[Data to examine Boundary: Start]
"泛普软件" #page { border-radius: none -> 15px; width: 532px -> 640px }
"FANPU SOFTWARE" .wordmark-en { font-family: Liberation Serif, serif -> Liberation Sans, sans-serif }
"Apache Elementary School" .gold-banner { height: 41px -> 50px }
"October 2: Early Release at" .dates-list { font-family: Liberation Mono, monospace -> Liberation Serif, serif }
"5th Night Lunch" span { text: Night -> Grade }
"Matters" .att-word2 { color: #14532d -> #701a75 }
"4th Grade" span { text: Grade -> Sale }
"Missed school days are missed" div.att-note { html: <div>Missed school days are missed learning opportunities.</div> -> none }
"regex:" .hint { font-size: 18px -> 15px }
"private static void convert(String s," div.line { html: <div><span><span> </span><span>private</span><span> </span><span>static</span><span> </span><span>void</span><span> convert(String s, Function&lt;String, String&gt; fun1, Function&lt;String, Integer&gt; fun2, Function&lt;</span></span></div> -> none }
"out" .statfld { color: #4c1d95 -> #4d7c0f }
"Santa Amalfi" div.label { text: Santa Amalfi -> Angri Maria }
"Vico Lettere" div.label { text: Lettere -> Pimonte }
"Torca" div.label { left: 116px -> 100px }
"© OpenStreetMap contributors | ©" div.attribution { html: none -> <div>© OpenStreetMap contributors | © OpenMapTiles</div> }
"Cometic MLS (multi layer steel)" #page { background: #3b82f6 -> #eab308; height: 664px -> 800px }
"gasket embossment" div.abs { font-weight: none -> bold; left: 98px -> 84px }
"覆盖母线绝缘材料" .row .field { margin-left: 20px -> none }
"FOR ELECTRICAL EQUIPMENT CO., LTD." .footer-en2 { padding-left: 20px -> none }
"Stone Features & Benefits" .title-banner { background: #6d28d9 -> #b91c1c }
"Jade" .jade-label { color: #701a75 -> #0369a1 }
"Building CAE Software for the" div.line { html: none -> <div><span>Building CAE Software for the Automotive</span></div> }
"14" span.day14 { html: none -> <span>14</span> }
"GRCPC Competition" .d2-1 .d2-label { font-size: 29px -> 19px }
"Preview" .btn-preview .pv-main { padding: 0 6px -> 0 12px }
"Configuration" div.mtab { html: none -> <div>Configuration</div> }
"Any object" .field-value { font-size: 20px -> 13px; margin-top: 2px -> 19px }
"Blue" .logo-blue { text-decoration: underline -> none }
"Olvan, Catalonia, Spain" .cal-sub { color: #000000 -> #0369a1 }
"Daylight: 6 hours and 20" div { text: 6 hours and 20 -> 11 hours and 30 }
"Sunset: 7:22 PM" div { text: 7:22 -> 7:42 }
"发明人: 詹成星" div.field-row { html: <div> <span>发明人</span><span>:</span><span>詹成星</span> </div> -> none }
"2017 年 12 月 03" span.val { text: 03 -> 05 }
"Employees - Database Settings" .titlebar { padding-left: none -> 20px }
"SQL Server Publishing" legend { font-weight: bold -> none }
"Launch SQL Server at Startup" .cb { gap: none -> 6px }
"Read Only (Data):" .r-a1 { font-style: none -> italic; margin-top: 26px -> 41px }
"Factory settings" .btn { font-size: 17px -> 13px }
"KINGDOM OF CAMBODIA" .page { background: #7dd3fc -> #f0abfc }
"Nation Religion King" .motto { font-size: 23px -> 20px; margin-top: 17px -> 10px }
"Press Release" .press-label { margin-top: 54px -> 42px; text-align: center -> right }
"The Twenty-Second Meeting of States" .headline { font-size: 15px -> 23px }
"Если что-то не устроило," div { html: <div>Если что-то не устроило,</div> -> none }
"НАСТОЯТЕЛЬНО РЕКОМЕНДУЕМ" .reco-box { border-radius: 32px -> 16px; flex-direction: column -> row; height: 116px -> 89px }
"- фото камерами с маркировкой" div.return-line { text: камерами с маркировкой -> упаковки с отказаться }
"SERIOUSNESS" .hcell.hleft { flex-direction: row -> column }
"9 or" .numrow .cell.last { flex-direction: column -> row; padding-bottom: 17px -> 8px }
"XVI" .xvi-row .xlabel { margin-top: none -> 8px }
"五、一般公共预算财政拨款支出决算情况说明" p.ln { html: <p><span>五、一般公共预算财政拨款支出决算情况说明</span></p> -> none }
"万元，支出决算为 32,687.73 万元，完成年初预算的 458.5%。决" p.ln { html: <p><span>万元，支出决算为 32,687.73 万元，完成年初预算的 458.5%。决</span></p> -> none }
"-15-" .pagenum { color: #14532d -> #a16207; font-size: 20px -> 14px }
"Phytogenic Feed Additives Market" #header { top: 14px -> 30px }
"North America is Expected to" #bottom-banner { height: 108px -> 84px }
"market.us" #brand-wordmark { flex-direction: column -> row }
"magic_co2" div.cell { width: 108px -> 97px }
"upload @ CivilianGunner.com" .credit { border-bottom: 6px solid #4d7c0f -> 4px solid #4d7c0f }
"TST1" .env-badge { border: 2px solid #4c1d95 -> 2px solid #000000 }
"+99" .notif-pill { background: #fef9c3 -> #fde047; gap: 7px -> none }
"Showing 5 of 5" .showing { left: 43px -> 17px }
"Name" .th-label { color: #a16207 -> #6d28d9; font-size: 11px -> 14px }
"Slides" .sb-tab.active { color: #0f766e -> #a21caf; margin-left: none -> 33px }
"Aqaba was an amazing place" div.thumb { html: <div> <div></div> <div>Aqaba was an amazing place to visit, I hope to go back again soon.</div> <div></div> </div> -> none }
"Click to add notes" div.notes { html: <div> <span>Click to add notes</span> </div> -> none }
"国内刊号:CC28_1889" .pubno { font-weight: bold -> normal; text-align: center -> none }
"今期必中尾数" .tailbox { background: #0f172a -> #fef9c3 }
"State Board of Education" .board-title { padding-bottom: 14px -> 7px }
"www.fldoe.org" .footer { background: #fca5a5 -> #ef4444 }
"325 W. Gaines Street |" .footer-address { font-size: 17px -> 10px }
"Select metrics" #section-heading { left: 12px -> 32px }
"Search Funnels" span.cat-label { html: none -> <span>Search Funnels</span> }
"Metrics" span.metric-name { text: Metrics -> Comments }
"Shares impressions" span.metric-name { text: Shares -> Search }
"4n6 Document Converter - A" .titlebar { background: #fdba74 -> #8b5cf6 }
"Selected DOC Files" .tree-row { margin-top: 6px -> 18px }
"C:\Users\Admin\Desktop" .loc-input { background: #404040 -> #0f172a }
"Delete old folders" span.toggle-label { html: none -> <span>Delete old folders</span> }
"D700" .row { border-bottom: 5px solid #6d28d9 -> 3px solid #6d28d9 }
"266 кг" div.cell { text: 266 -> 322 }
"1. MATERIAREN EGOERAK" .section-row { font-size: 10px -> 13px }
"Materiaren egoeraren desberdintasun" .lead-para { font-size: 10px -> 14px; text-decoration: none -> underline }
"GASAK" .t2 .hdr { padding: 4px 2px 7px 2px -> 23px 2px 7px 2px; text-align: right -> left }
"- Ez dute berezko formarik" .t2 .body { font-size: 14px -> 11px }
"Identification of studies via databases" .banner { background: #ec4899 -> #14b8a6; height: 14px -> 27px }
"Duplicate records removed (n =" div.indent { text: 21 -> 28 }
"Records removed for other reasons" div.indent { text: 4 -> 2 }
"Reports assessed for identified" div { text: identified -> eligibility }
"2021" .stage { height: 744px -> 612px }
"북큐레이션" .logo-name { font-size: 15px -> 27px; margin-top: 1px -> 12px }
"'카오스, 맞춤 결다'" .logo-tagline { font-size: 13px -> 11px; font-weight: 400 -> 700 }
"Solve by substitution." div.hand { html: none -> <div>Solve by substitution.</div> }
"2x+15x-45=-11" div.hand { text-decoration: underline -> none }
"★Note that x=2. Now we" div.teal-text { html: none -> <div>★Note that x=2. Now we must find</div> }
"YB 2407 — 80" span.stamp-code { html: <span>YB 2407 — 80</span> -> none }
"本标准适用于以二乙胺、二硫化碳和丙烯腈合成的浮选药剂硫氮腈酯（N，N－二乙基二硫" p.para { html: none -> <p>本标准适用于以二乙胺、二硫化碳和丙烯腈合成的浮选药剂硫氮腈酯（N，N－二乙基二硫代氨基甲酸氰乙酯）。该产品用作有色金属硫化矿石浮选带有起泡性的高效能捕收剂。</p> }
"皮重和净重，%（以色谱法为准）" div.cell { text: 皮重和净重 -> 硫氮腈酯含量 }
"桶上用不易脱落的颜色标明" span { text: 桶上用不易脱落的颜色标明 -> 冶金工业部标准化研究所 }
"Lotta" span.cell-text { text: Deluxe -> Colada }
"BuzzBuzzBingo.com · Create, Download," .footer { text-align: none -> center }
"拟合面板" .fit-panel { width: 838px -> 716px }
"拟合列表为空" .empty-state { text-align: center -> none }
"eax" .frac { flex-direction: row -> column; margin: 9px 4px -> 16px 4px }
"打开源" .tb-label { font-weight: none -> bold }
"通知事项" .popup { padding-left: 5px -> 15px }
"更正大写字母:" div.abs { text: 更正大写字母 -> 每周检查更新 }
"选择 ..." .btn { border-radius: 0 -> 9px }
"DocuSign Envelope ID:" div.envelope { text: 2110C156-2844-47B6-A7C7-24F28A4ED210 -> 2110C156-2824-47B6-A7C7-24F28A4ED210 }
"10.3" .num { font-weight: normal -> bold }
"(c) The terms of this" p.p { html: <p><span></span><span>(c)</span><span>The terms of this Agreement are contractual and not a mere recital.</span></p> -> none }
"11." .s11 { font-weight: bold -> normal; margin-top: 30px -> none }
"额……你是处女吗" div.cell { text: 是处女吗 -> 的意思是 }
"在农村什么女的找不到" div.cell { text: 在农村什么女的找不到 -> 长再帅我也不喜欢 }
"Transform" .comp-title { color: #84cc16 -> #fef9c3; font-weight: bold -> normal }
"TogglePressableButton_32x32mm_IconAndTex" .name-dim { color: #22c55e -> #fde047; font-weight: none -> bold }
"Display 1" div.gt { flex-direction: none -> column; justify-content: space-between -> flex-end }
[Data to examine Boundary: End]
● Directions for this task
Reproduce, character for character, only the lines of the preceding data that start at the line with "padding-bottom: 14px ->" and end at the line with "margin-top: 6px ->", both included.

● Answer space
"State Board of Education" .board-title { padding-bottom: 14px -> 7px }
"www.fldoe.org" .footer { background: #fca5a5 -> #ef4444 }
"325 W. Gaines Street |" .footer-address { font-size: 17px -> 10px }
"Select metrics" #section-heading { left: 12px -> 32px }
"Search Funnels" span.cat-label { html: none -> <span>Search Funnels</span> }
"Metrics" span.metric-name { text: Metrics -> Comments }
"Shares impressions" span.metric-name { text: Shares -> Search }
"4n6 Document Converter - A" .titlebar { background: #fdba74 -> #8b5cf6 }
"Selected DOC Files" .tree-row { margin-top: 6px -> 18px }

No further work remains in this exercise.